YOUR GOAL | Could you state how many lines of the material hold "none"? Include nothing beyond the number.

DATA FOR THIS EXERCISE |
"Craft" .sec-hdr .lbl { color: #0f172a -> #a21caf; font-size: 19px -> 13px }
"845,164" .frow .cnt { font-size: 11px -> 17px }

* * *

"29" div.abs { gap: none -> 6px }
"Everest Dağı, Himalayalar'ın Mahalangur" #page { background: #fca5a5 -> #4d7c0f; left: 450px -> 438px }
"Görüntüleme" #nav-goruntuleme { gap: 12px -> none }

WORKED SOLUTION | 2